I heartily disagree. Why are WE taking the blame for Hollywood because we want them to show us in a positive (or at the very least NORMAL) light? Hollywood doesn't want to tackle the REALITY of oppression/microagression that people of African descent deal with because their majority white audience doesn't want to deal with it. TV/Movies are for escapism/entertainment and people don't want to turn on the TV and be confronted with their privilege-it's THAT SIMPLE. That's one thing. Two, they won't hire black writers/directors/staff who can give them input on how to make a successful program centered around an African-American character -OMG that's just too much work! It's easier to make fluff, throw in a token black character to appear multicultural without addressing WHY that's the only black character in a cast of 100. The success of shows like Grey's Anatomy, Scandal and the internet series Confessions of an Awkward Black Girl just go to show that the material is OUT THERE, but no one wants to give it a chance. We have tons of talent out there that is never given a fair chance, so YES, JJ – we have every right to complain! If for every 100 shows/movies they make, 20 have prominent black characters and 15 of them perpetuate negative stereotypes – it is our RIGHT and our DUTY to say something.
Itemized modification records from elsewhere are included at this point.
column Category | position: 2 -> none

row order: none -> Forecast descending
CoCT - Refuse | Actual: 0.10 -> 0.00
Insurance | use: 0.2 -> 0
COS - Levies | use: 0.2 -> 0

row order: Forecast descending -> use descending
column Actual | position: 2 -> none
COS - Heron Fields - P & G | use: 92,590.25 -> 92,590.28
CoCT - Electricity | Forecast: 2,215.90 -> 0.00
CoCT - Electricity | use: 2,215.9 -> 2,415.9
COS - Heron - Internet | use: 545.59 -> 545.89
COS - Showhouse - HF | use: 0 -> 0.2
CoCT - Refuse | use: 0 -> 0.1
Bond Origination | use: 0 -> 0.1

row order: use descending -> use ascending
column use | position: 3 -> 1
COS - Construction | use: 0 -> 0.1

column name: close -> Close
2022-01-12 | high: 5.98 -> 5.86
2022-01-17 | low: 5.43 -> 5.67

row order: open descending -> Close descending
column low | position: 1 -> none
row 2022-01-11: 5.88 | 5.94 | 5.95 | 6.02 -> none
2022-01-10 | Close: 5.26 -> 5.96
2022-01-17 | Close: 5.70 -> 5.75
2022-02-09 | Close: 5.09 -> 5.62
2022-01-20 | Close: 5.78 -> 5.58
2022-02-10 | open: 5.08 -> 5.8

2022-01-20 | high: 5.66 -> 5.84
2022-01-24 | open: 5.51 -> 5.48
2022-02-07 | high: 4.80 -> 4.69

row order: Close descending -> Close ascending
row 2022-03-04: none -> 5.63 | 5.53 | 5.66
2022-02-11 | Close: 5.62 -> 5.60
Women complain about how Hollywood depicts them too. Why are we being singled out? Because there are more of our stories to tell that does NOT involve slavery or the hood?


Interesting article. I thinks some, not all of us have a hard time divorcing our feelings when looking at ourselves (black characters) on TV/film. It's like we put ourselves in a box and can't play anything other than hero roles. In the film 'The Hangover' I wonder if that film would have been embraced by blacks like it was, if all 4 characters were black and on the highly rated show 'Shameless' what if they were a black family? I don't know.


Shut up J.J.. Is that why Django is doing so well in the box office? Hollywood tells that stories that it wants to tell, directed at a white audience, regardless of what we say. And they love to greenlight the buffoonery of Tyler Perry – positive images? And Training Day, Precious, and Monster's Ball, all won actors Academy Awards without positive imagery. They do what they want. They are not checking for us.